Changing the default speed value is a non-persistent modification. If you switch to another language and then come back, the default speed value will be back to 100. To keep a specific value, modify the voiceSettings.xml file stored in the language package by adding:


            
             <Setting name="defaultVoiceSpeed" description="Voice speed" value="150.0"/>

            
           

This value will then be loaded everytime the language is used.

Modifying pitch

The API allows some modifications of the voice’s pitch. Example:


            
             tts.setParameter("pitchShift", 1.1)

            
           

This command raises the pitch of the main voice. 1.1 is the ratio between the fundamental frequency of the transformed voice and the original one.

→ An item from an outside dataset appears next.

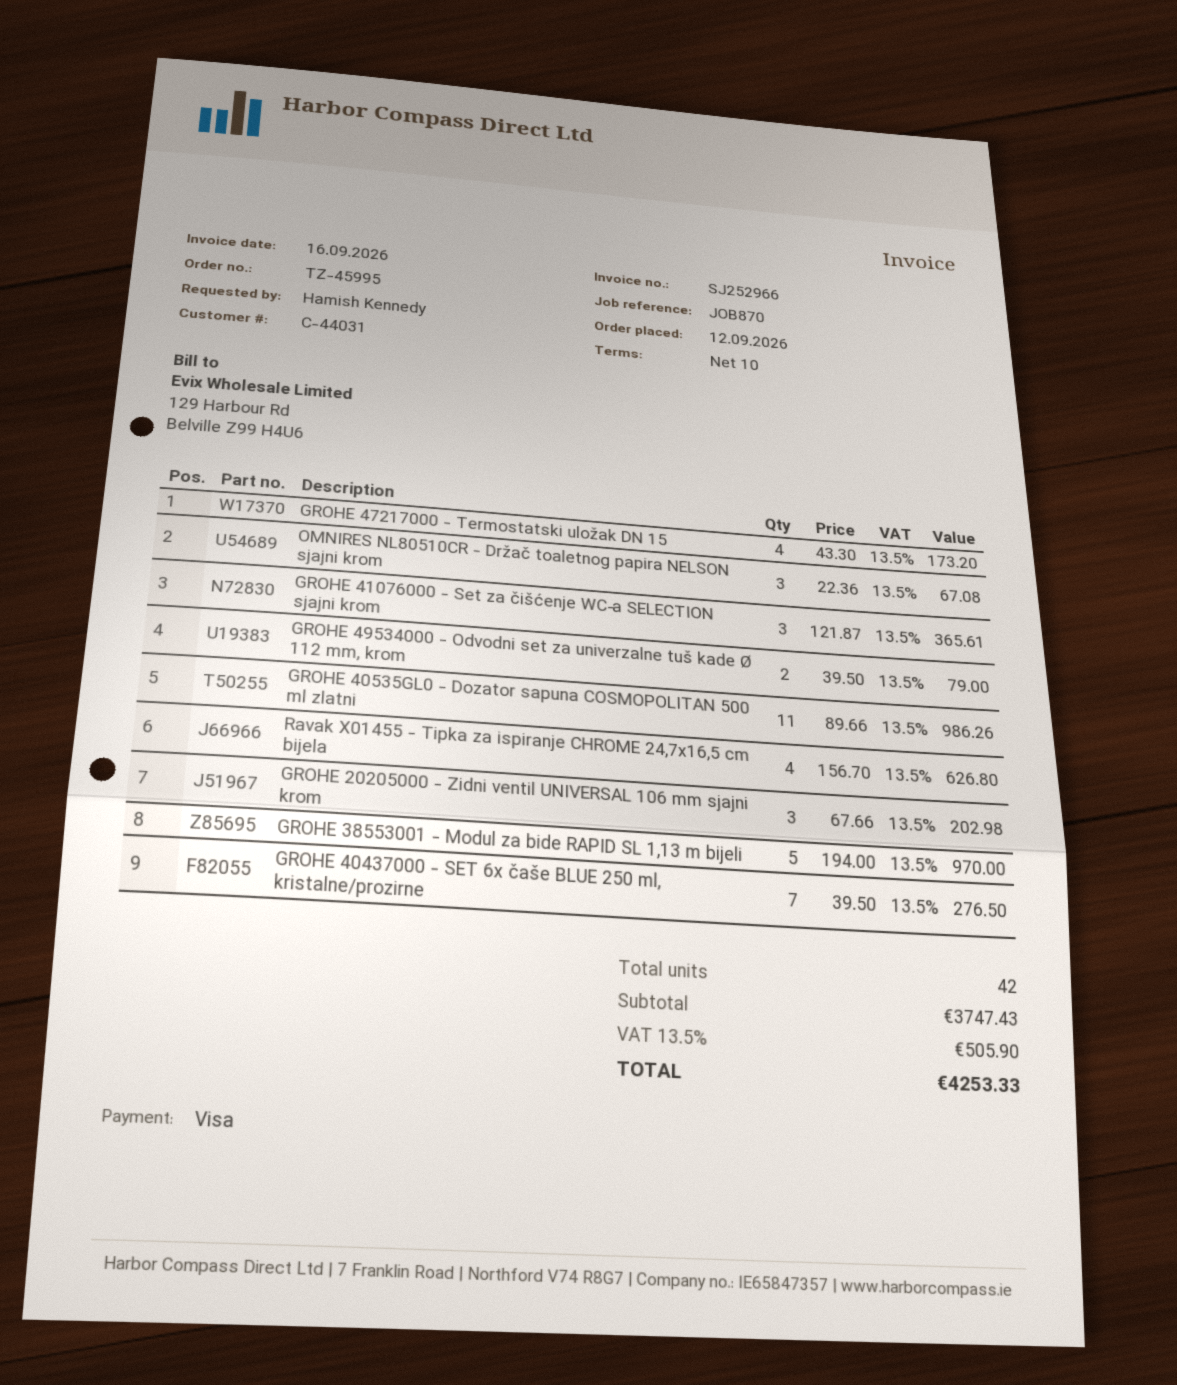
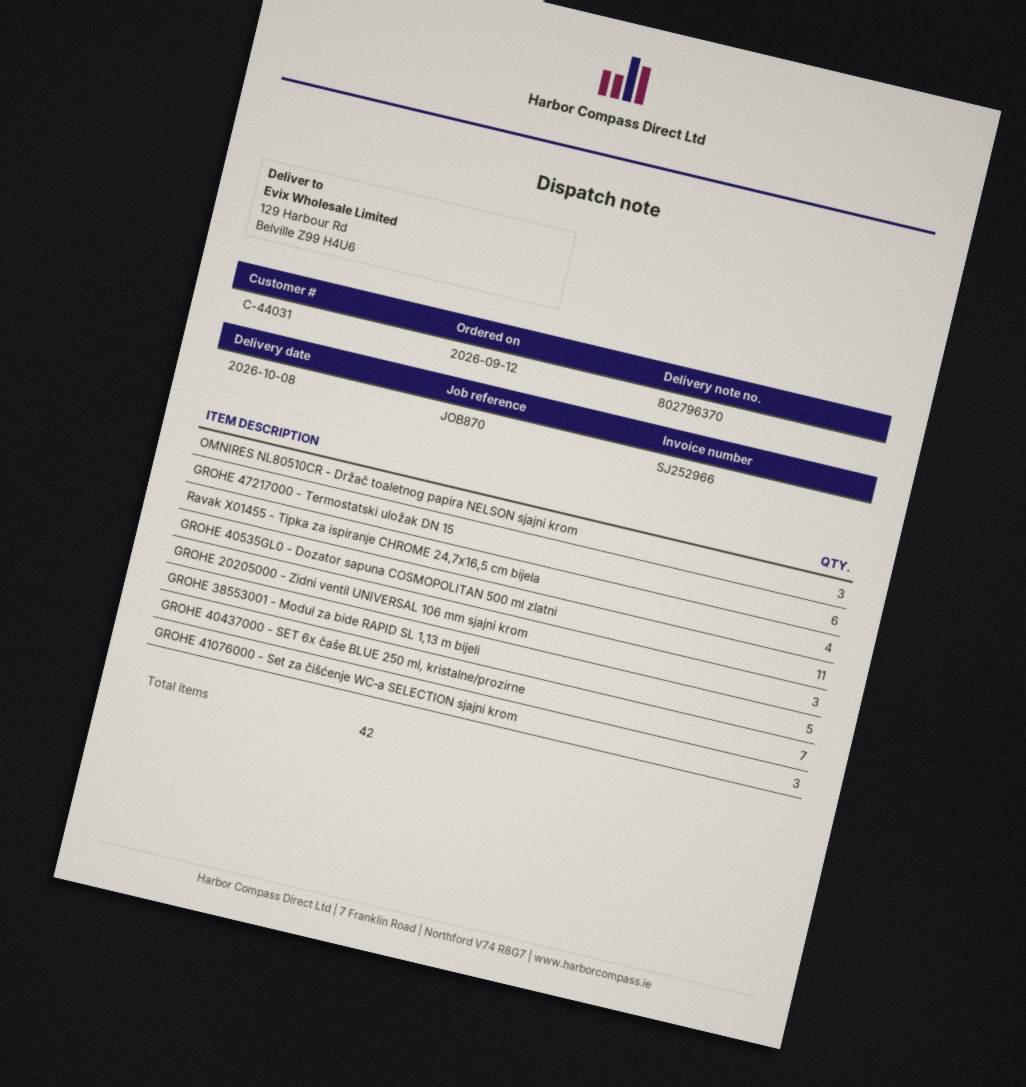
GROHE 47217000 - Termostatski uložak DN 15: 4 -> 6
GROHE 49534000 - Odvodni set za univerzalne tuš kade Ø 112 mm, krom: 2 -> none

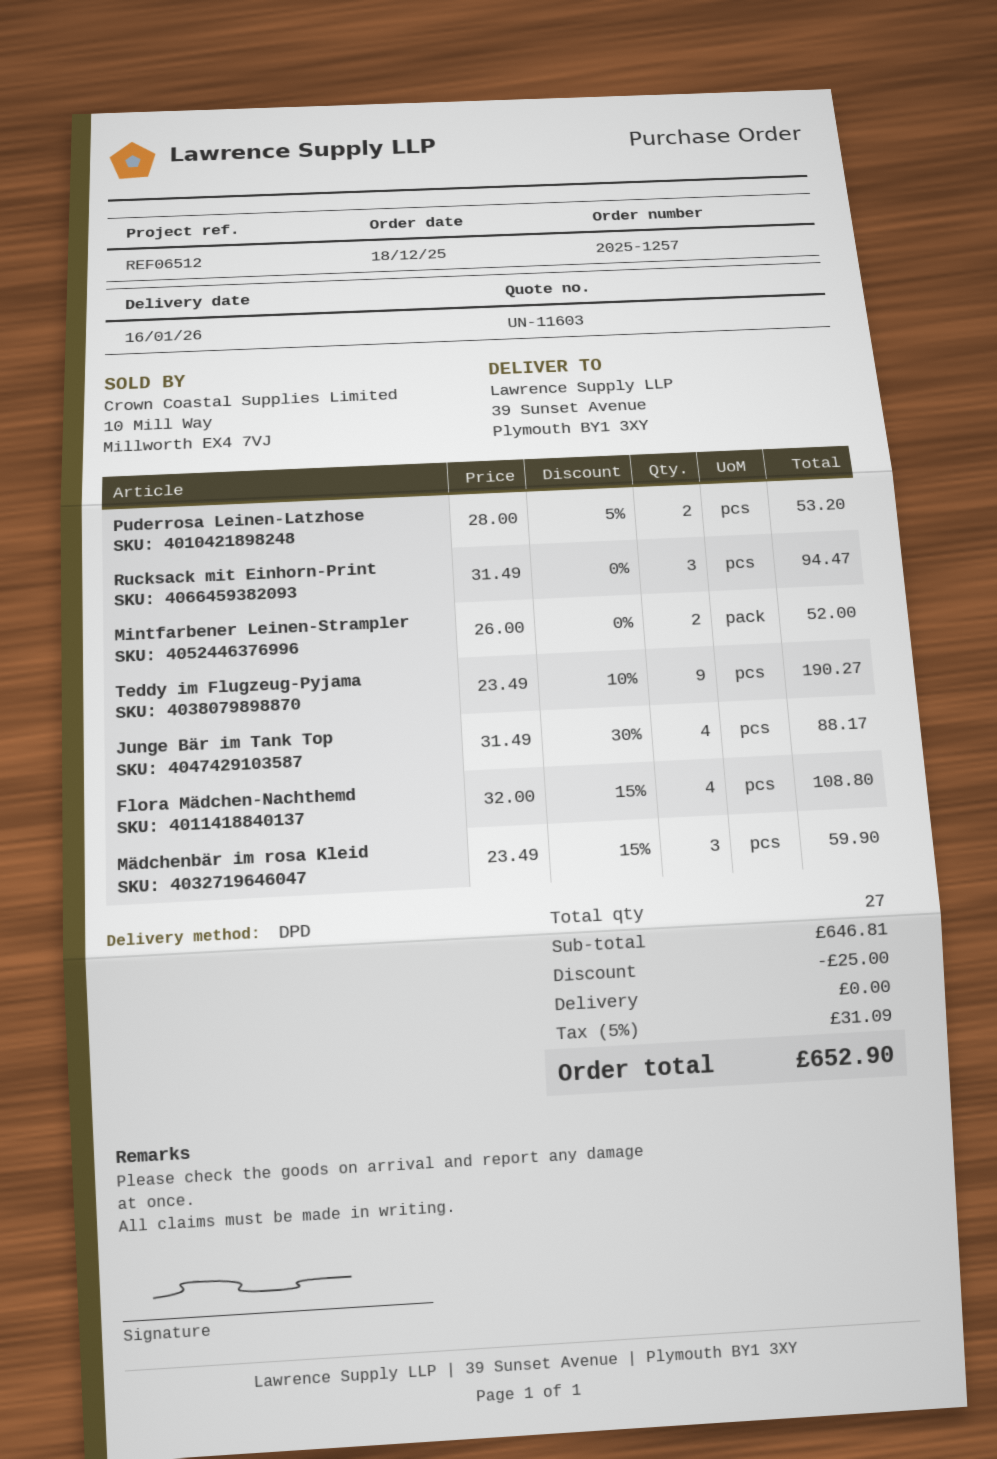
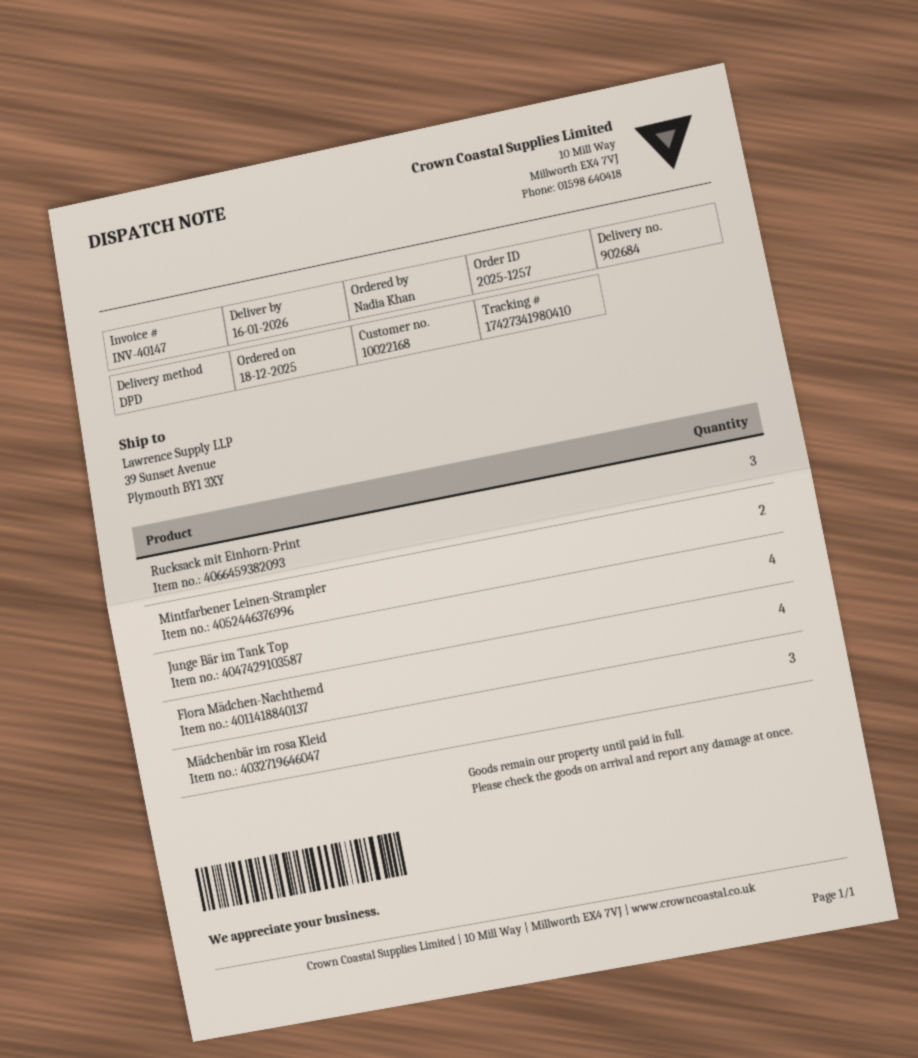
Puderrosa Leinen-Latzhose: 2 -> none
Teddy im Flugzeug-Pyjama: 9 -> none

Modifying double voice parameters

The double voice rendering can be modified using 3 parameters:

  • doubleVoice: the ratio between the fundamental frequency of the transformed voice and the original one.
  • doubleVoiceLevel: the ratio between the volume of the second voice and the first one.
  • doubleVoiceTimeShift: the time shift between the second voice and the first one.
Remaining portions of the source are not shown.